And so this week’s moment of happiness despite the news.

This will be an odd one. And it’s actually more a moment of peace, not happiness.

On October 6, the city of Waukesha was shocked when a woman stepped onto one of our railroad crossings, curled down in a fetal position between the rails, and allowed an oncoming train to take away her life. News sources told us that she was 60 years old, and that her identity wouldn’t be released until her family was notified.

Five days later, they said again that her identity would be released when her family was notified.

And then everything went silent.

I found myself pulled into this story. This woman was a year older than I am. She chose an incredibly fail-proof and instant way to die.
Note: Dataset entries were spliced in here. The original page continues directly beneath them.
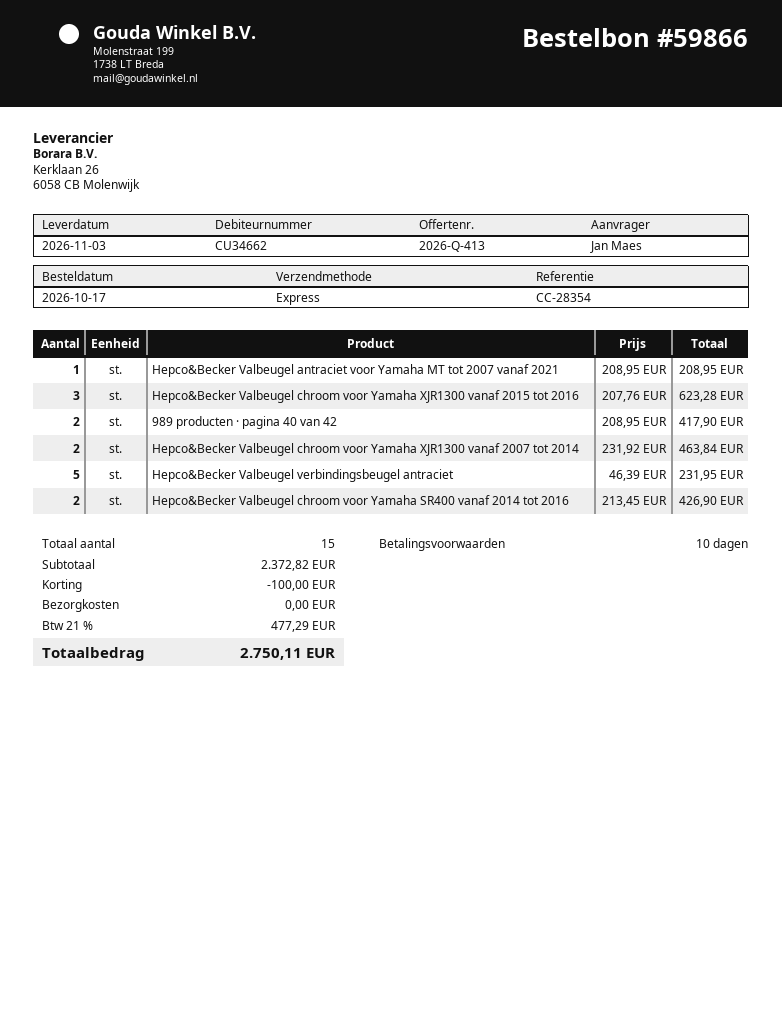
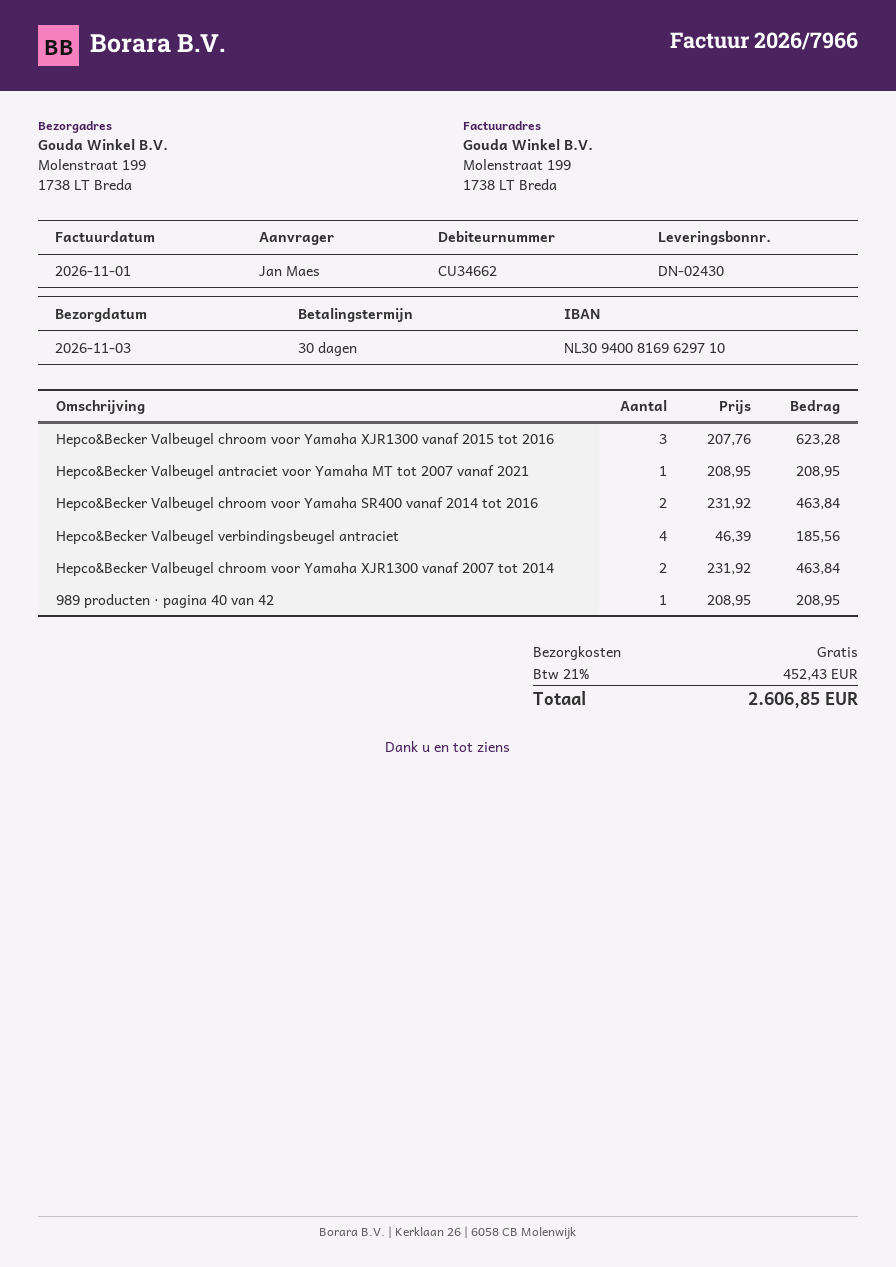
payment terms: 10 days -> 30 days
989 producten · pagina 40 van 42: 2 x 208.95 = 417.90 -> 1 x 208.95 = 208.95
Hepco&Becker Valbeugel verbindingsbeugel antraciet: 5 x 46.39 = 231.95 -> 4 x 46.39 = 185.56
Hepco&Becker Valbeugel chroom voor Yamaha SR400 vanaf 2014 tot 2016: 2 x 213.45 = 426.90 -> 2 x 231.92 = 463.84
discount: 100.00 -> none
tax: 21% = 477.29 -> 21% = 452.43
total: 2750.11 -> 2606.85

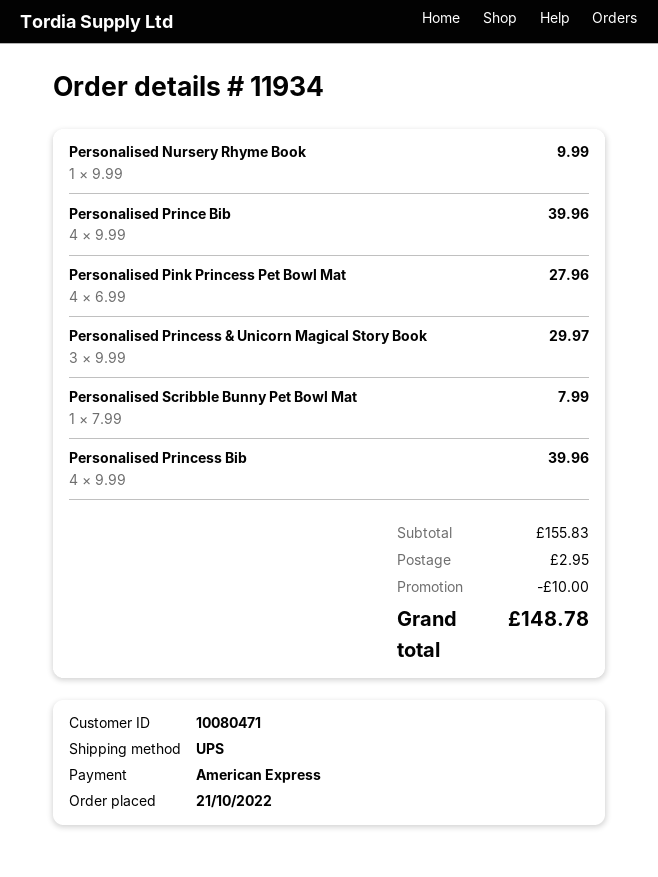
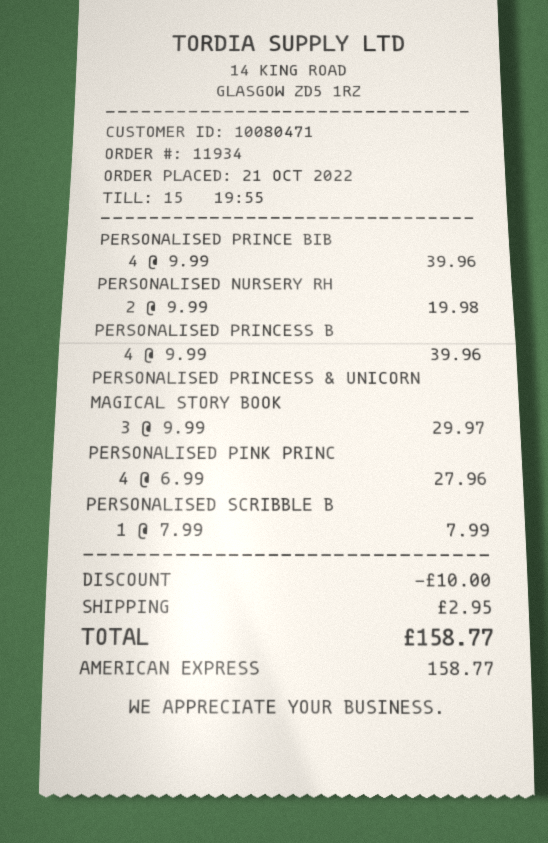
Personalised Nursery Rhyme Book: 1 x 9.99 = 9.99 -> 2 x 9.99 = 19.98
total: 148.78 -> 158.77

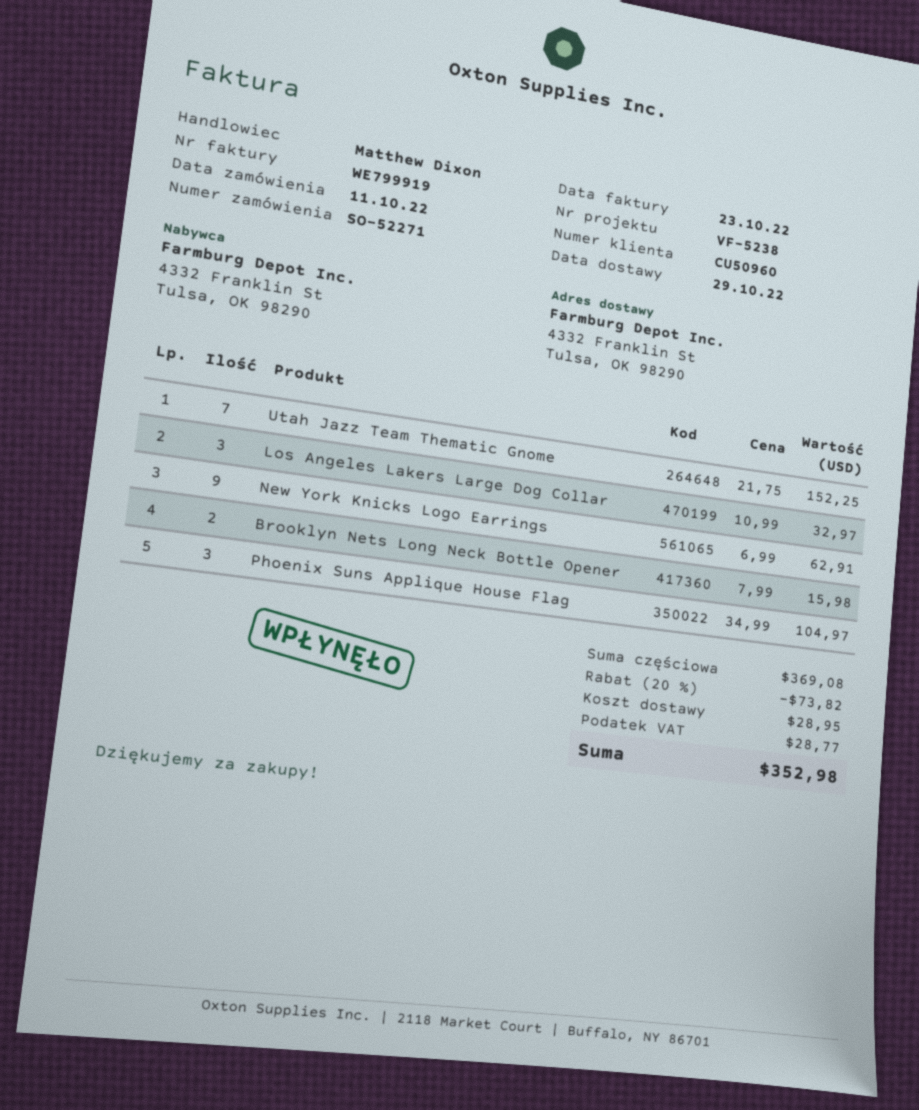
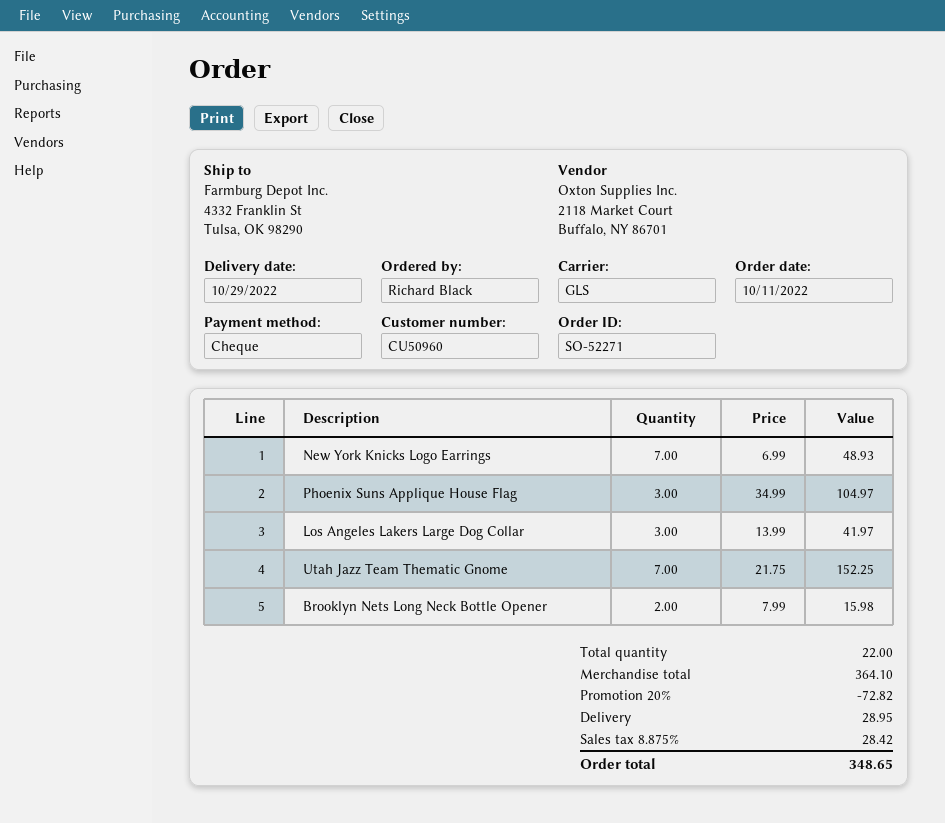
Los Angeles Lakers Large Dog Collar: 3 x 10.99 = 32.97 -> 3 x 13.99 = 41.97
New York Knicks Logo Earrings: 9 x 6.99 = 62.91 -> 7 x 6.99 = 48.93
subtotal: 369.08 -> 364.10
discount: 20% = 73.82 -> 20% = 72.82
tax: 28.77 -> 28.42
total: 352.98 -> 348.65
I felt for her. I felt for the train conductor. I felt for her family, wherever they were. I felt for all of us, aghast at the story.

A week after this woman, another woman died in Kenosha on train tracks. That story has also gone silent – she was identified, but nothing was said as to what happened. Last February, a 47-year old man made the same decision on a different set of tracks in Waukesha.

A few months ago, a friend’s niece killed herself, and the family wrote the most incredibly beautiful obituary of acceptance and love I ever read.

A couple days ago, my daughter Olivia, turned 19 just today, asked me why a 60-year old would have anything to kill herself over. She said, “I just wonder what an older person could be going through that pushes them to their breaking point.” I felt my heart twist. I wanted to say, “Oh, honey, there’s so much,” but who wants to say that to their starry-eyed, compassionate daughter?

Every time I’ve driven over those railroad tracks since October 6, and I drive over them often, I look at where it happened and I just ache. It bothered me so that she didn’t seem to be known, and that no one seemed to be stepping forward. Why was she alone?

Last night, I contacted a resource and that resource contacted the police department, that said that the family had been found, but they didn’t want the name released. The woman, they said, had a mental illness and the death was a suicide, which, of course, we knew already.

I respect the family’s privacy. But oh, man. I so want them to step forward. To remember her. To honor her. And to celebrate the fact that she made it for 60 years. She fought through whatever challenges she had for 60 years.

60 years is a long time. She did it.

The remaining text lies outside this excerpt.